Department of Thoracic and Vascular Surgery, Sainte Anne Military Teaching Hospital, French Military Health Service, Toulon, France.
Department of Anesthesiology and Intensive Care, Hôpital Nord, Aix Marseille University, Hôpitaux Universitaires de Marseille, Marseille, France.
Eur J Trauma Emerg Surg. 2023 Feb;49(1):351-360. doi: 10.1007/s00068-022-02071-1. Epub 2022 Sep 5.
Since 2014, a trauma system (TS) for the Provence-Alpes-Cote-d'Azur (PACA) region has been set up with protocols based on the European guidelines for the management of bleeding trauma patients. The present study aims to assess compliance with protocols in penetrating thoracic trauma on admission to a level I trauma centre and to determine whether compliance impacts morbidity and mortality.
This multicentric pre-post study included all penetrating thoracic trauma patients referred to Marseille area level I centres between January 2009 and December 2019. On the basis of the European guidelines, eight objectively measurable recommendations concerning the in-hospital trauma care for the first 24 h were analysed. Per-patient and per-criterion compliance rates and their impact on morbidity and mortality were evaluated before and after TS implementation.

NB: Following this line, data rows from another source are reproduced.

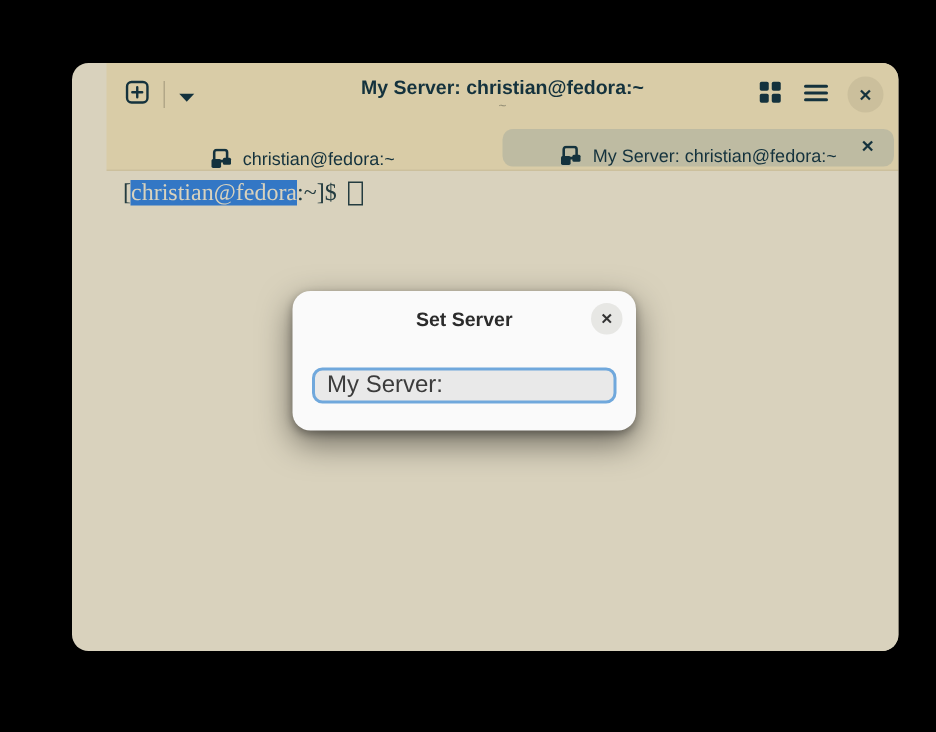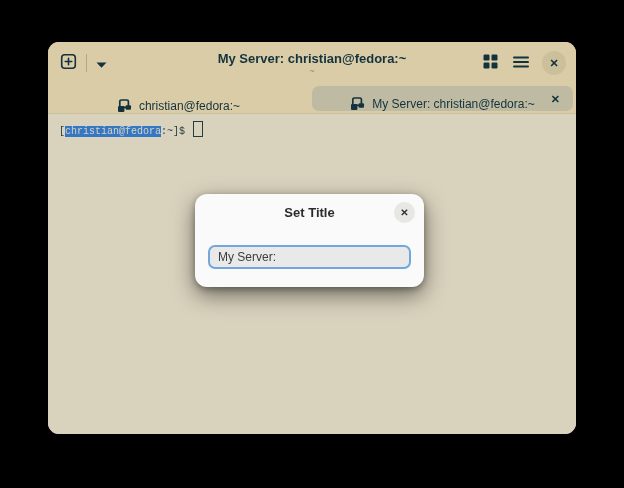--- a/index.html
+++ b/index.html
@@ -10,7 +10,7 @@
   .window {
     position:absolute; left:48px; top:42px; width:528px; height:392px;
     border-radius:11px; overflow:hidden; background:#d9d2bd;
-    display:flex; flex-direction:column;
+    display:flex; flex-direction:column;padding-left:23px;
   }
   
   .headerbar {

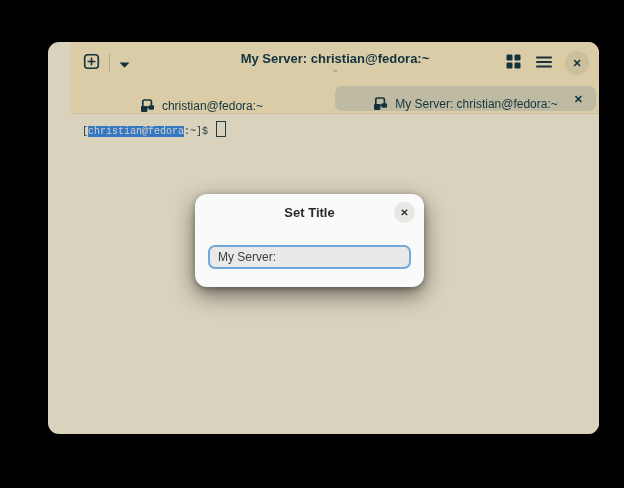--- a/index.html
+++ b/index.html
@@ -55,7 +55,7 @@
   
   .terminal {
     flex:1 1 auto; background:#d9d2bd; padding:7px 11px;
-    font-family:Liberation Mono, monospace; font-size:10px; color:#243c40;
+    font-family:Liberation Serif, serif; font-size:16px; color:#243c40;
     cursor:text;
   }
   .prompt-line { white-space:pre; line-height:16px; }

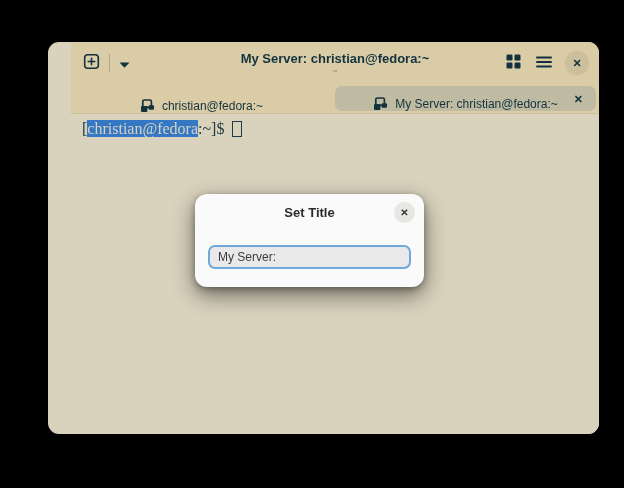--- a/index.html
+++ b/index.html
@@ -176,7 +176,7 @@
   </div>
 
   <div class="dialog">
-    <div class="dlg-title">Set Title</div>
+    <div class="dlg-title">Set Server</div>
     <button class="dlg-close">
       <span>✕</span>
     </button>

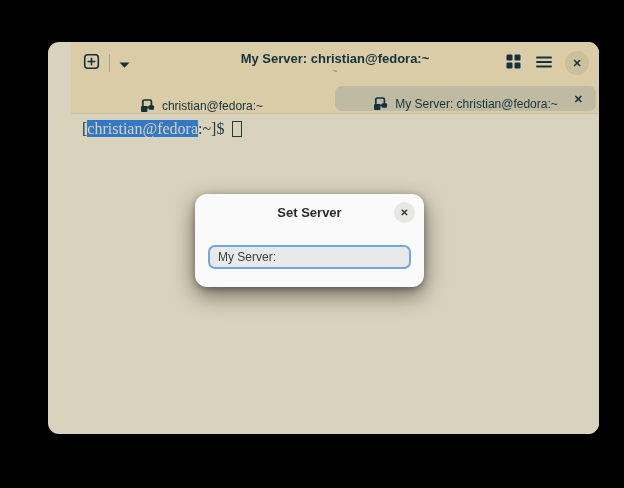--- a/index.html
+++ b/index.html
@@ -84,7 +84,7 @@
     position:absolute; left:13px; top:51px; width:203px; height:24px;
     box-sizing:border-box; border:2px solid #70a8dc; border-radius:7px;
     background:#e9e9e9; font-family:"Liberation Sans", sans-serif;
-    font-size:12px; color:#3c3c3c; padding:0 8px; outline:none;
+    font-size:16px; color:#3c3c3c; padding:0 8px; outline:none;
   }
 </style>
 </head>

A total of 426 patients were included. No differences between the two groups (before and after 2014) were reported for demographics or injury severity. The median (interquartile range) per-patient compliance rate increased from 67% [0.50; 0.75] to 75% [0.67; 1.0] (p < 0.01) after implementation of a TS. The 30-day morbidity-mortality was, respectively, of 17% (30/173) and 13% (32/253) (p = 0.18) before and after TS implementation. A low per-patient compliance rate was associated with an increase in the 30-day morbidity-mortality rate (p < 0.01). Severity score-adjusted per-patient compliance rates were associated with decreased 30-day morbidity-mortality (odds ratio [IC 95%] = 0.98 [0.97; 0.99] p = 0.01).
Implementation of a TS was associated with better compliance to European recommendations and better outcomes for severe trauma patients. These findings should encourage strict adherence to European trauma protocols to ensure the best patient outcomes.
自 2014 年以来,普罗旺斯-阿尔卑斯-蓝色海岸(PACA)地区建立了一个创伤系统(TS),该系统的方案基于欧洲管理出血性创伤患者的指南。本研究旨在评估一级创伤中心入院时穿透性胸外伤对方案的依从性,并确定依从性是否影响发病率和死亡率。
这项多中心前后研究纳入了 2009 年 1 月至 2019 年 12 月期间转诊到马赛地区一级中心的所有穿透性胸外伤患者。根据欧洲指南,分析了与入院后 24 小时内院内创伤护理有关的八项可客观测量的建议。在创伤系统实施前后,评估了每位患者和每个标准的依从率及其对发病率和死亡率的影响。
共纳入 426 例患者。两组(2014 年前和 2014 年后)在人口统计学或损伤严重程度方面无差异。每位患者的依从率中位数(四分位距)从 67%[0.50;0.75]增加到 75%[0.67;1.0](p<0.01),实施创伤系统后。30 天发病率-死亡率分别为 17%(30/173)和 13%(32/253)(p=0.18),实施创伤系统前后。低每位患者的依从率与 30 天发病率-死亡率的增加相关(p<0.01)。校正严重程度评分后的每位患者的依从率与 30 天发病率-死亡率降低相关(比值比[95%CI] = 0.98[0.97;0.99]p=0.01)。
创伤系统的实施与更好地遵守欧洲建议和改善严重创伤患者的结果相关。这些发现应该鼓励严格遵守欧洲创伤方案,以确保最佳的患者结果。